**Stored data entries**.
────────

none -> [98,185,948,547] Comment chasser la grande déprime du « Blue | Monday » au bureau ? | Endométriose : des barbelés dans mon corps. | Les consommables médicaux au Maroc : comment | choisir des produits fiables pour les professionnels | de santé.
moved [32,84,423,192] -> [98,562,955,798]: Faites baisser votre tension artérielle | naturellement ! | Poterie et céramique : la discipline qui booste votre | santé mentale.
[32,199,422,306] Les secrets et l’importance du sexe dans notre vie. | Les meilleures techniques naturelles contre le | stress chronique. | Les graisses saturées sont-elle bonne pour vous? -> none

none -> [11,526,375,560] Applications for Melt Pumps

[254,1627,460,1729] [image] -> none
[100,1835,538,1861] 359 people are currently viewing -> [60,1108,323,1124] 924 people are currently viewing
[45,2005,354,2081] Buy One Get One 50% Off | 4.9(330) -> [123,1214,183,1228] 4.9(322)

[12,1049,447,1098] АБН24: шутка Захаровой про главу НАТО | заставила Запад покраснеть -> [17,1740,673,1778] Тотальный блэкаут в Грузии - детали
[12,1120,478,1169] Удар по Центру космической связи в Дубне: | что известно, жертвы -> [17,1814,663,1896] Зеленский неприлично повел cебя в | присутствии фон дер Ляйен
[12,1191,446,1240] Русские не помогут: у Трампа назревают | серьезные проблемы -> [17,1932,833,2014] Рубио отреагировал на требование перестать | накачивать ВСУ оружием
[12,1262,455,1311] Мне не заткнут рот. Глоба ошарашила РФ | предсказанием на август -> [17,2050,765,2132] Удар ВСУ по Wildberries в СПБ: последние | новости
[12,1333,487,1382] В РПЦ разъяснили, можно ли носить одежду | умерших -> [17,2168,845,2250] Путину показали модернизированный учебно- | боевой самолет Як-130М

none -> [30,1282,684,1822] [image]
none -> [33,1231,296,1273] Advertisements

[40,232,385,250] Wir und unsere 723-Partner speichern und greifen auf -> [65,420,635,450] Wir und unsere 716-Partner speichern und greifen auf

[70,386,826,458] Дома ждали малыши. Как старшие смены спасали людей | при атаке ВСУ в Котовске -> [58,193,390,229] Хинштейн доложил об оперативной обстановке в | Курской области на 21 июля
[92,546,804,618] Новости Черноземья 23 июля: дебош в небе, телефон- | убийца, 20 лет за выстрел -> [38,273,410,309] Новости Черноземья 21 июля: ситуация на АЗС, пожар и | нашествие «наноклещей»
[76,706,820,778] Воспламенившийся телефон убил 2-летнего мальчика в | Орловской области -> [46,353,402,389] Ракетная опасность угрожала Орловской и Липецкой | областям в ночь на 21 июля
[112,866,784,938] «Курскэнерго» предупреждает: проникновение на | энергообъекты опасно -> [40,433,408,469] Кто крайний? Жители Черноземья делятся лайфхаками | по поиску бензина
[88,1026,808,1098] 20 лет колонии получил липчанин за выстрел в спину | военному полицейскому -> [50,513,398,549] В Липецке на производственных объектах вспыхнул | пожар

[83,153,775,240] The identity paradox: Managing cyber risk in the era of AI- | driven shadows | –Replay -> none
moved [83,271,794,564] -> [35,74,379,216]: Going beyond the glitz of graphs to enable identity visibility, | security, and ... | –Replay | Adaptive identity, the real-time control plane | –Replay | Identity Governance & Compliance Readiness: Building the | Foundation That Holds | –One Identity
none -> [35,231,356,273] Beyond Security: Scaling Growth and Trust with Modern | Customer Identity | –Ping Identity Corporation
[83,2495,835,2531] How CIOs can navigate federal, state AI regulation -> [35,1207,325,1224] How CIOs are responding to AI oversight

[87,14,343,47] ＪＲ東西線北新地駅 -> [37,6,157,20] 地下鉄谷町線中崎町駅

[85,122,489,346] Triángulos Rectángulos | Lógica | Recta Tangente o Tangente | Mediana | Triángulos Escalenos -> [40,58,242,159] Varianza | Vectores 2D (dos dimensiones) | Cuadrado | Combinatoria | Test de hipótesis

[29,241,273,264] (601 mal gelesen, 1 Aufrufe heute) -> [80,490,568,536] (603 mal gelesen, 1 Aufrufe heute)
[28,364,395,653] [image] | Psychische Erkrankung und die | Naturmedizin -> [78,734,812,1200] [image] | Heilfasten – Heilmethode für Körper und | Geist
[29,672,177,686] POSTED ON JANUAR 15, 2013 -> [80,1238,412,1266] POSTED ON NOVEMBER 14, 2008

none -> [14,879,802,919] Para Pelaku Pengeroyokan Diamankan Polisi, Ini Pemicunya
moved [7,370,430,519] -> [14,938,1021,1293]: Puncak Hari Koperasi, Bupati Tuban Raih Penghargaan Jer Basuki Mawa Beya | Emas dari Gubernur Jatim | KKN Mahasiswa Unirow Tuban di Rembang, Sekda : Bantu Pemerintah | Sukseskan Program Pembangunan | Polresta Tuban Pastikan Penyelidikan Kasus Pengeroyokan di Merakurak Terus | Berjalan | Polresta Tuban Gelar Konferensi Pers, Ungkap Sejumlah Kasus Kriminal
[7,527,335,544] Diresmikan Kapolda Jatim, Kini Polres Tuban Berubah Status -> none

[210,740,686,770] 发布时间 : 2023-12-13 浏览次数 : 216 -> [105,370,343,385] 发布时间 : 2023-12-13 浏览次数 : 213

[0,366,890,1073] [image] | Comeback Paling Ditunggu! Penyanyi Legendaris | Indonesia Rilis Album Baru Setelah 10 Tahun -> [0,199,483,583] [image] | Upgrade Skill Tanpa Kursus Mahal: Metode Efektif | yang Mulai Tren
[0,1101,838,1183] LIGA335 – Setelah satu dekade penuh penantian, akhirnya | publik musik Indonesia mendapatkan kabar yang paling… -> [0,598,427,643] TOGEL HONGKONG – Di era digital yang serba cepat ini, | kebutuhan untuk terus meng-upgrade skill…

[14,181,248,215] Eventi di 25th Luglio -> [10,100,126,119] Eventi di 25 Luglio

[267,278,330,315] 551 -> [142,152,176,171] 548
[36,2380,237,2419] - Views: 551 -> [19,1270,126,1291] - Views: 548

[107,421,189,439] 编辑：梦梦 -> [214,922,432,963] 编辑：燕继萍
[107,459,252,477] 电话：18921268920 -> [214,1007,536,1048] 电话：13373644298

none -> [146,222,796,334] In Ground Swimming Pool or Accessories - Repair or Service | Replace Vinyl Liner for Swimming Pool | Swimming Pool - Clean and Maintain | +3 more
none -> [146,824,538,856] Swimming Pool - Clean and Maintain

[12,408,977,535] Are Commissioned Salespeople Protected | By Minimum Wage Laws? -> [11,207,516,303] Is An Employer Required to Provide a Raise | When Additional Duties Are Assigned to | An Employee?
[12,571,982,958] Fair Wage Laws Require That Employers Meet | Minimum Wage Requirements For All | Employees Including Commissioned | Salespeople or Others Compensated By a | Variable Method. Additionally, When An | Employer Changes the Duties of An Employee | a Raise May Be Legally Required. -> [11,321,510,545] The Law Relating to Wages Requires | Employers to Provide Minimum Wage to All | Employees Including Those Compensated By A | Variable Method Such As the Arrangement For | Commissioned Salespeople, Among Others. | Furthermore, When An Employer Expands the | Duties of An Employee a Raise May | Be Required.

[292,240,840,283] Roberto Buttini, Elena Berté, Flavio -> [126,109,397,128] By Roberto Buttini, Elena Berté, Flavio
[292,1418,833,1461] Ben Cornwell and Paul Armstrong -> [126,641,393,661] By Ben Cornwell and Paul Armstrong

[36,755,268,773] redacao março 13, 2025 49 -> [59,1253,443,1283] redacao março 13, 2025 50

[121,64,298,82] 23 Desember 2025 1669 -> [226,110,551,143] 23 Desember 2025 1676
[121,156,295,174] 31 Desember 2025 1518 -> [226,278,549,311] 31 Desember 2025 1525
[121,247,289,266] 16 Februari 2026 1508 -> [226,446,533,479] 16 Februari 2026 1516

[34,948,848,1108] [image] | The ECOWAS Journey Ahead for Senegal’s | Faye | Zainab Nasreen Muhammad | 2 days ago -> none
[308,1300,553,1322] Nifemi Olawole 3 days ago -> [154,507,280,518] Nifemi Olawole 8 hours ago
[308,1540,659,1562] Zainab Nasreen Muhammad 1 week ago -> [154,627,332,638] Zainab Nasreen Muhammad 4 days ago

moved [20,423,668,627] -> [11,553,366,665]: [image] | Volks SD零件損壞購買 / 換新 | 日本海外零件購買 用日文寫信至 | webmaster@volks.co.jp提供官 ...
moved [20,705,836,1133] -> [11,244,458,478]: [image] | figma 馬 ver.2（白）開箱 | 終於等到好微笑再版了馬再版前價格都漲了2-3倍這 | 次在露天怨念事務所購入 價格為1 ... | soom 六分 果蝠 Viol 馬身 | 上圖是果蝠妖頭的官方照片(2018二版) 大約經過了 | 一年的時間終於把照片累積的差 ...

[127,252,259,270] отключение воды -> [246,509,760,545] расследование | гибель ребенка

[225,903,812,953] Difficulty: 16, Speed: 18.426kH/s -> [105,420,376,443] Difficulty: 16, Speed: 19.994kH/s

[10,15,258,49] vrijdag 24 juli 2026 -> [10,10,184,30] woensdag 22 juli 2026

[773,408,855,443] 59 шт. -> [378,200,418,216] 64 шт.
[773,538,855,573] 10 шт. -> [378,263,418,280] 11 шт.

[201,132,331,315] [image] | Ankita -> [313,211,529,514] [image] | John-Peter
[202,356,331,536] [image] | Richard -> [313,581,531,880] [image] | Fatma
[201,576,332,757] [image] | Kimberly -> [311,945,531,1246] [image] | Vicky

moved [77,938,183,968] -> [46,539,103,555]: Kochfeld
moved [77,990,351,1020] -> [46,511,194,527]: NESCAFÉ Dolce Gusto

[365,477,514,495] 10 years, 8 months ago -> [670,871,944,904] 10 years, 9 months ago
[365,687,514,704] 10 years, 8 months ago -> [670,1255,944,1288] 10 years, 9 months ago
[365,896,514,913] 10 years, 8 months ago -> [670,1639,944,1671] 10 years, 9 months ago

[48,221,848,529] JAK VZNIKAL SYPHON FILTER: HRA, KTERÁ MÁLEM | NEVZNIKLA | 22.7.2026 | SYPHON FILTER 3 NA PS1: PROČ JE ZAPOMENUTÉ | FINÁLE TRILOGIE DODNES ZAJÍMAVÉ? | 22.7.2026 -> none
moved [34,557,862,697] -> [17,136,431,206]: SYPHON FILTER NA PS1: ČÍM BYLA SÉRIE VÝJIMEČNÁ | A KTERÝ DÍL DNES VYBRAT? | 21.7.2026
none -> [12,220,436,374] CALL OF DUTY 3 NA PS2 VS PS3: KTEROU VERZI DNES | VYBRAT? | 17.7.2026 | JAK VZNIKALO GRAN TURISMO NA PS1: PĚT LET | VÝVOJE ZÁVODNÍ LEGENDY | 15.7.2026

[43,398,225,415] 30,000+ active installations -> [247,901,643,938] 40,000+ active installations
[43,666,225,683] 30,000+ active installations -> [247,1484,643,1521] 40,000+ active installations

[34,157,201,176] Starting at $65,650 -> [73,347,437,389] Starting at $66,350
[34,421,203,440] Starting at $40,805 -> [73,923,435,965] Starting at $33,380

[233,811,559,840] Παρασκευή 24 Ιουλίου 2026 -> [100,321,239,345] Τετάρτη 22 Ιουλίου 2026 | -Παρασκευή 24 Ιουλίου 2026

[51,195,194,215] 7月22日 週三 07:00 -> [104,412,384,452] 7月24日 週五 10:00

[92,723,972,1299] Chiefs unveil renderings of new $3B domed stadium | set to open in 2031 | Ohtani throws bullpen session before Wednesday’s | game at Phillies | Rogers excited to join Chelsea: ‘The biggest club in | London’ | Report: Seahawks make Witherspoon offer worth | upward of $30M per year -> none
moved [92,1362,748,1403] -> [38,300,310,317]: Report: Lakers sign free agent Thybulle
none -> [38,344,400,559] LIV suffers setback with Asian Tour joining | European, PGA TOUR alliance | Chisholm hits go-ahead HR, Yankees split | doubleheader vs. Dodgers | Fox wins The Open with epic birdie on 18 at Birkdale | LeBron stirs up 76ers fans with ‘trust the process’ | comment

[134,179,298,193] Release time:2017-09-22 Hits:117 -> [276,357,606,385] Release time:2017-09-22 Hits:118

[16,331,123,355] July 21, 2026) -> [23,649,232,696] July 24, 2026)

────────

**Task brief**. In the entries above, find the line with "none -> [33,1231,296,1273] Advertisements" and the line with "по поиску бензина", then restate word for word both of them and every line between, with nothing more.

**Exercise result**.
none -> [33,1231,296,1273] Advertisements

[40,232,385,250] Wir und unsere 723-Partner speichern und greifen auf -> [65,420,635,450] Wir und unsere 716-Partner speichern und greifen auf

[70,386,826,458] Дома ждали малыши. Как старшие смены спасали людей | при атаке ВСУ в Котовске -> [58,193,390,229] Хинштейн доложил об оперативной обстановке в | Курской области на 21 июля
[92,546,804,618] Новости Черноземья 23 июля: дебош в небе, телефон- | убийца, 20 лет за выстрел -> [38,273,410,309] Новости Черноземья 21 июля: ситуация на АЗС, пожар и | нашествие «наноклещей»
[76,706,820,778] Воспламенившийся телефон убил 2-летнего мальчика в | Орловской области -> [46,353,402,389] Ракетная опасность угрожала Орловской и Липецкой | областям в ночь на 21 июля
[112,866,784,938] «Курскэнерго» предупреждает: проникновение на | энергообъекты опасно -> [40,433,408,469] Кто крайний? Жители Черноземья делятся лайфхаками | по поиску бензина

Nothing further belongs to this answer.